Um outro aspecto da questão mercê ser apontado. Estamos a 6 décadas do Concílio Vaticano II. Um católico casar com uma protestante ou vice-versa, acarretava numa série de inconvenientes e obrigava à sujeição de cláusulas canônicas hoje ultrapassadas. Ao católico proibia-se servir de padrinho num batizado protestante. Frequentar o culto numa igreja evangélica era interpretado como uma atitude herético, passível de excomunhão. De outra parte, não se admitia padrinho protestante em batizado católico e o cônjuge protestante num casamento misto, era obrigado a prometer educar os filhos como católicos, e não interferir nas convicções do parceiro ou parceira. Para as gerações do começo do terceiro milênio, fica difícil de entender esses preceitos canônicos. Acontece que até o concílio Vaticano II, faziam parte dos critérios que regulamentavam as relações interconfessionais entre católicos e protestantes.

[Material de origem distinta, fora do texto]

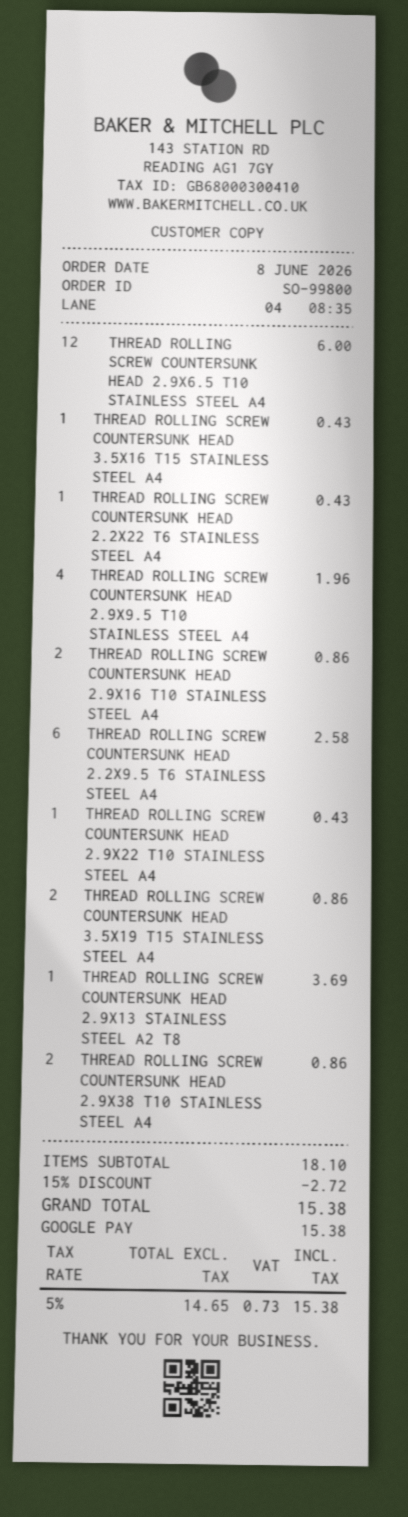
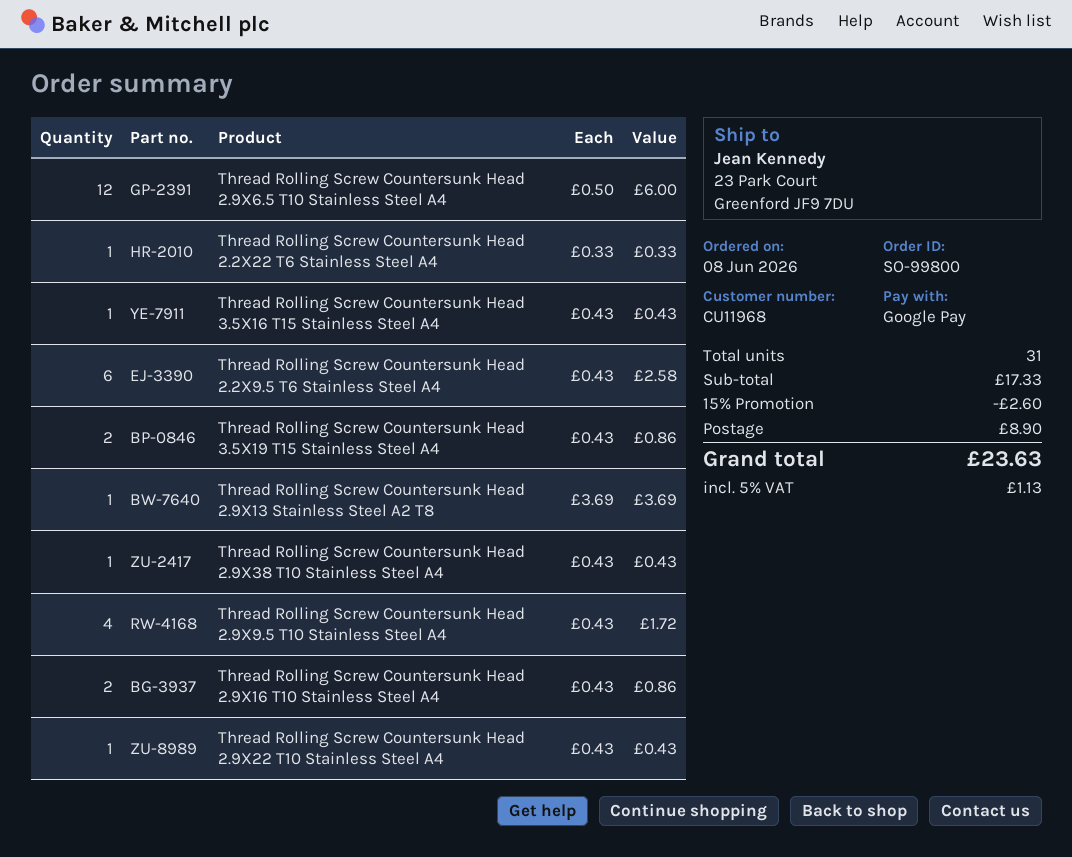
THREAD ROLLING SCREW COUNTERSUNK HEAD 2.2X22 T6 STAINLESS STEEL A4: 1 for 0.43 -> 1 for 0.33
THREAD ROLLING SCREW COUNTERSUNK HEAD 2.9X9.5 T10 STAINLESS STEEL A4: 4 for 1.96 -> 4 for 1.72
THREAD ROLLING SCREW COUNTERSUNK HEAD 2.9X38 T10 STAINLESS STEEL A4: 2 for 0.86 -> 1 for 0.43
subtotal: 18.10 -> 17.33
discount: 15% = 2.72 -> 15% = 2.60
shipping: none -> 8.90
tax: 5% = 0.73 -> 5% = 1.13
total: 15.38 -> 23.63

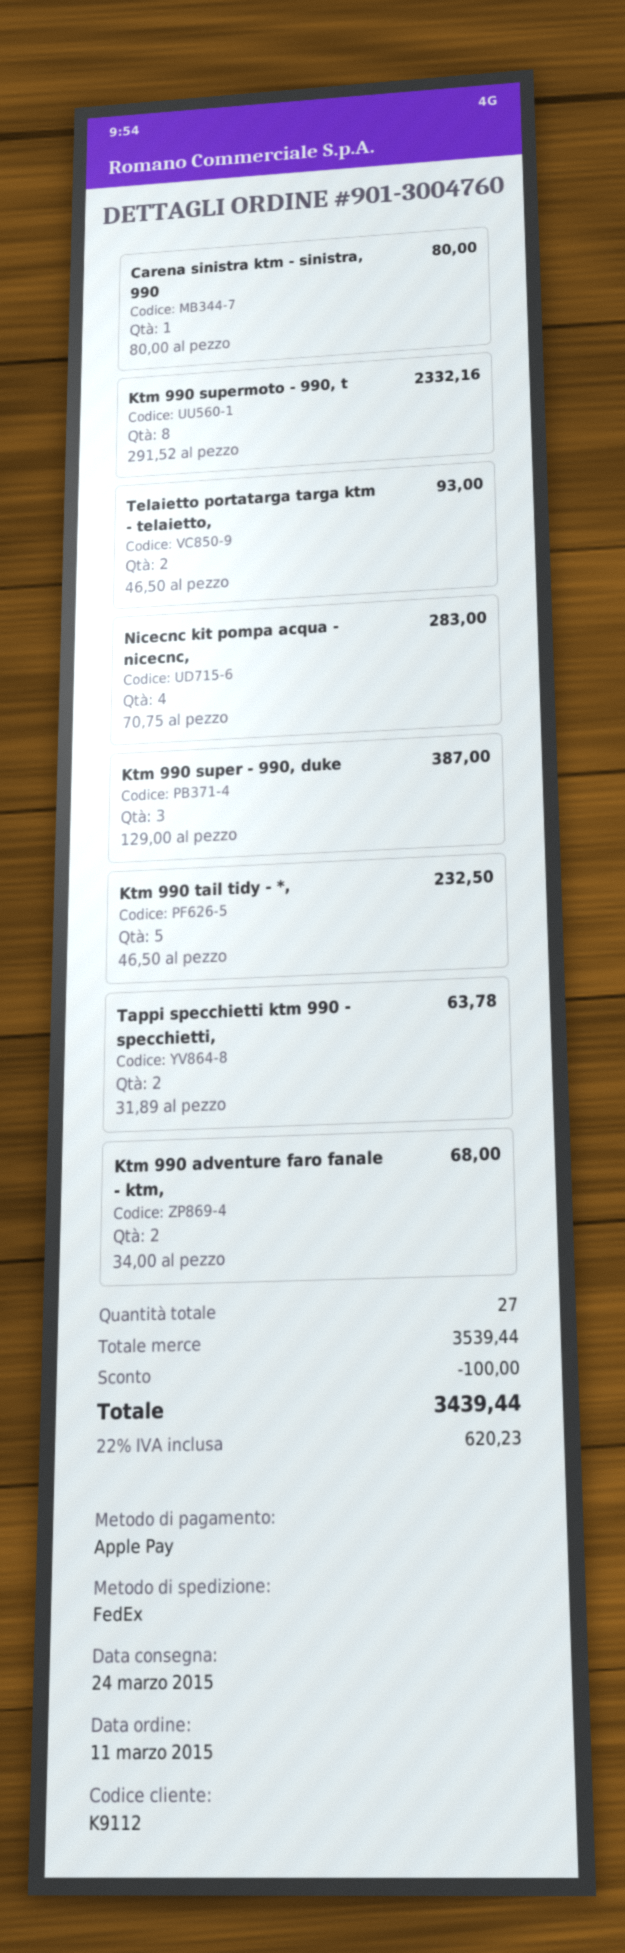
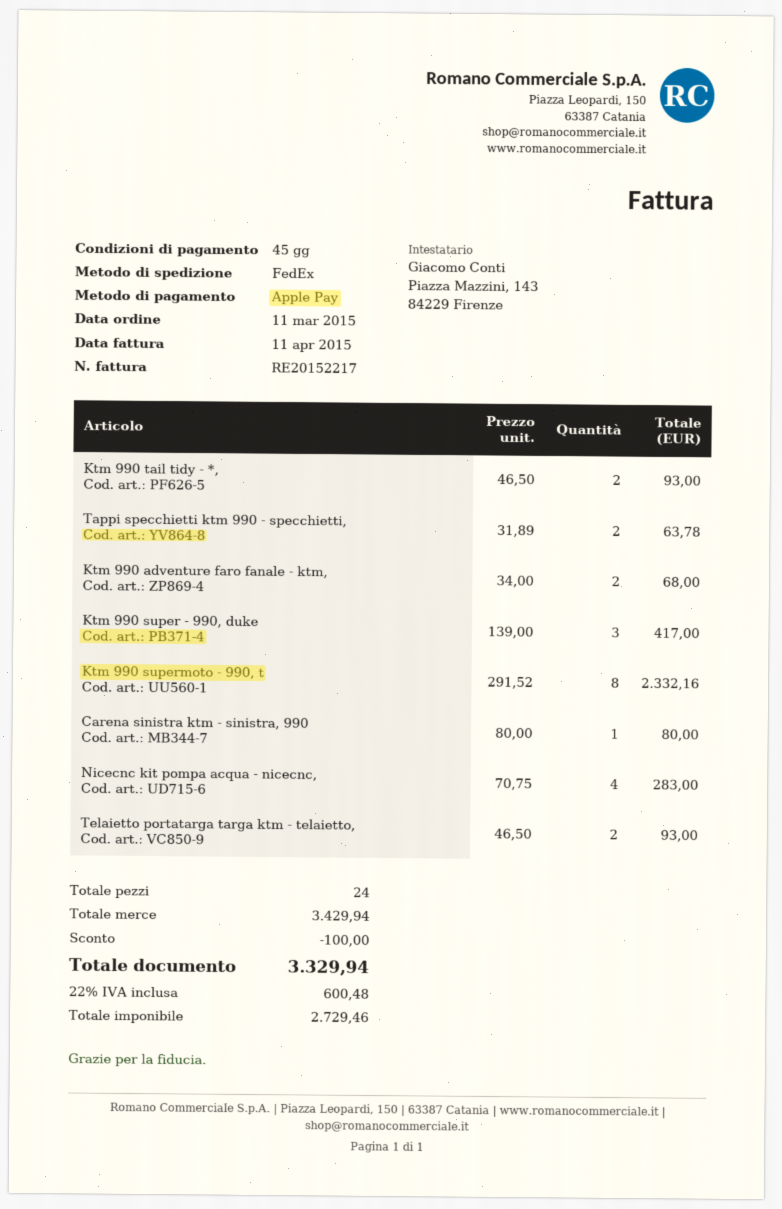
Ktm 990 super - 990, duke: 3 x 129.00 = 387.00 -> 3 x 139.00 = 417.00
Ktm 990 tail tidy - *,: 5 x 46.50 = 232.50 -> 2 x 46.50 = 93.00
total quantity: 27 -> 24
subtotal: 3539.44 -> 3429.94
tax: 22% = 620.23 -> 22% = 600.48
total: 3439.44 -> 3329.94

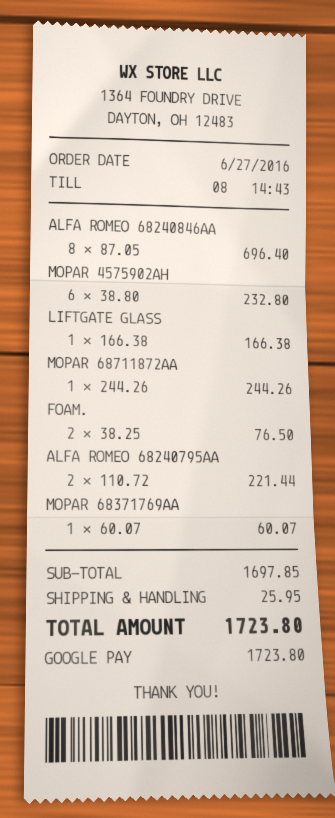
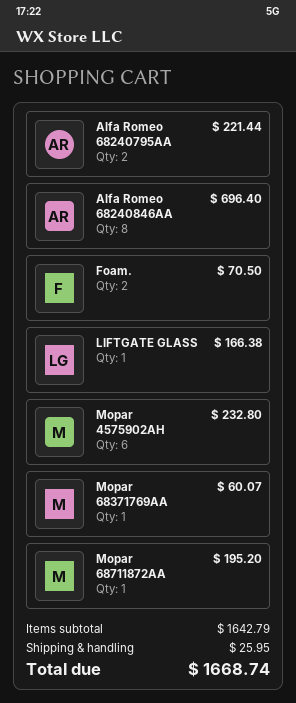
MOPAR 68711872AA: 1 for 244.26 -> 1 for 195.20
FOAM.: 2 for 76.50 -> 2 for 70.50
subtotal: 1697.85 -> 1642.79
total: 1723.80 -> 1668.74

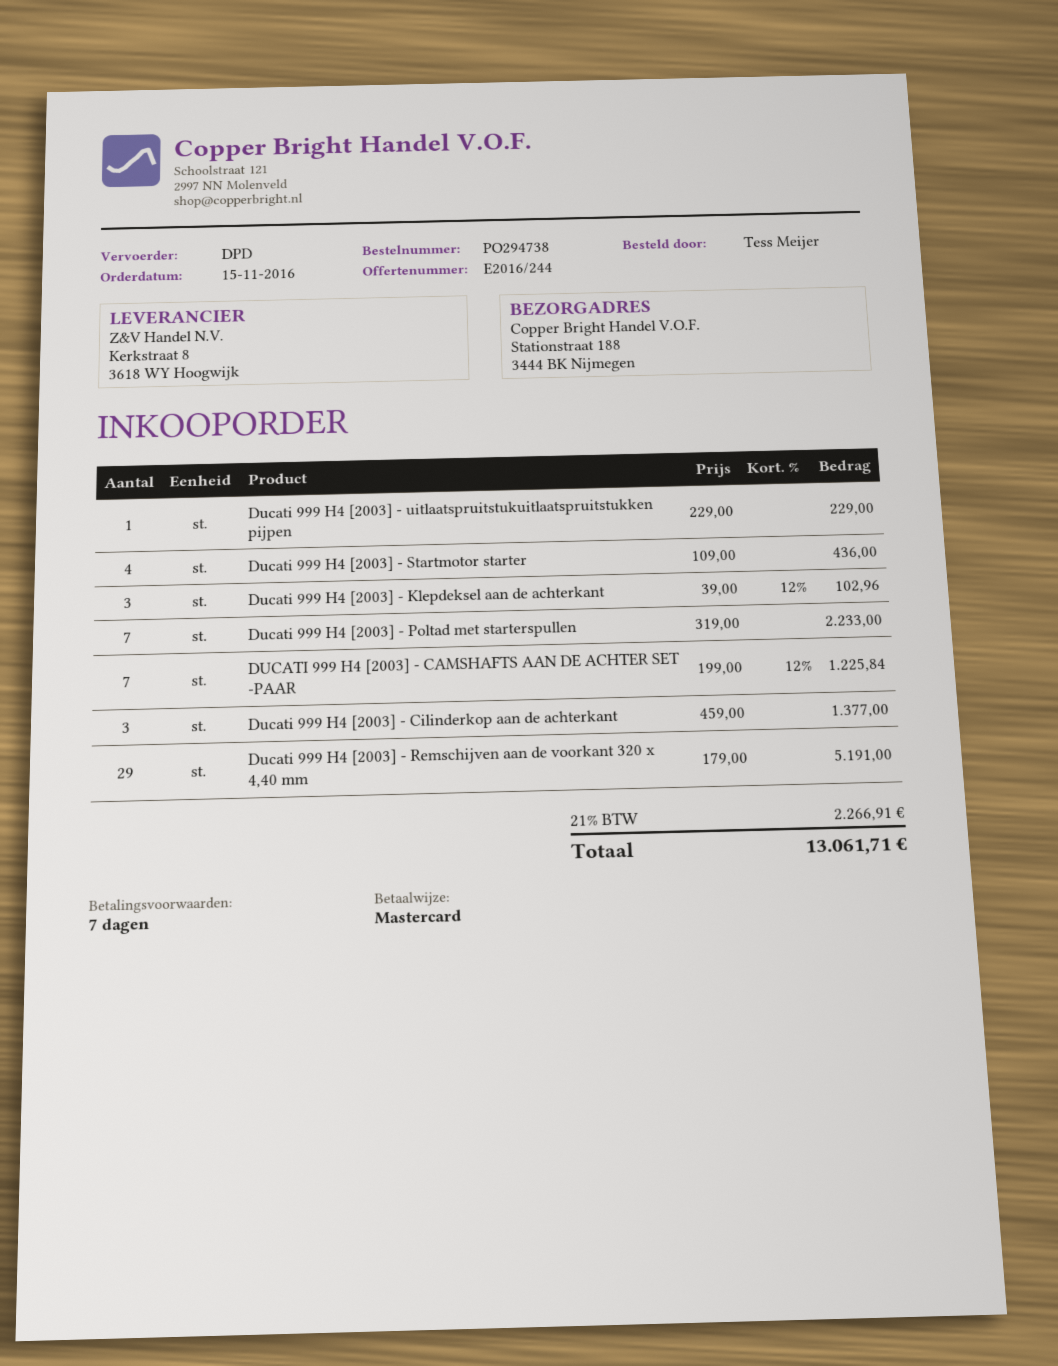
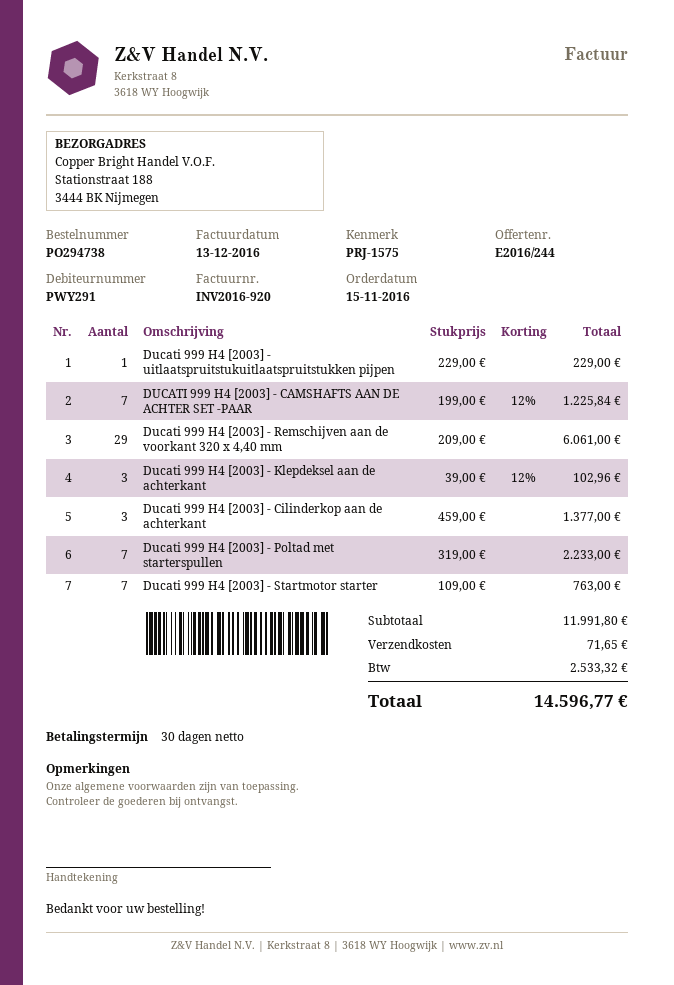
payment terms: 7 days -> 30 days
Ducati 999 H4 [2003] - Startmotor starter: 4 x 109.00 = 436.00 -> 7 x 109.00 = 763.00
Ducati 999 H4 [2003] - Remschijven aan de voorkant 320 x 4,40 mm: 29 x 179.00 = 5191.00 -> 29 x 209.00 = 6061.00
shipping: none -> 71.65
tax: 2266.91 -> 2533.32
total: 13061.71 -> 14596.77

Certos ou errados os critérios utilizados, discutível ou não a orientação seguida, católicos e protestantes foram capazes de deixar de lado as diferenças e as querelas de natureza doutrinaria e confessional, para naquelas circunstâncias únicas, para unidos, colocarem os fundamentos da sociedade colonial no noroeste do Rio Grande do Sul no começo do século XX. E, enquanto é possível avaliar acertaram o rumo e escolheram as estratégias corretas e empregaram os meios eficazes. O resultado está aí para comprová-lo. Nas Missões, no Alto Uruguai e na região da Serra fervilha em centenas e milhares de propriedades, uma próspera atividade agrícola em constante crescimento. Os métodos e as técnicas acompanharam a evolução da história. Modernas rodovias substituíram as precárias trilhas de cem anos passados. Os resultados da produção avolumam-se a cada ano, agroindústria e o agronegócio estão em alta. Espalhada pela colônia ou concentrada em vilas e cidades de tamanho pequeno ou médio, vive trabalha uma população progressista e próspera.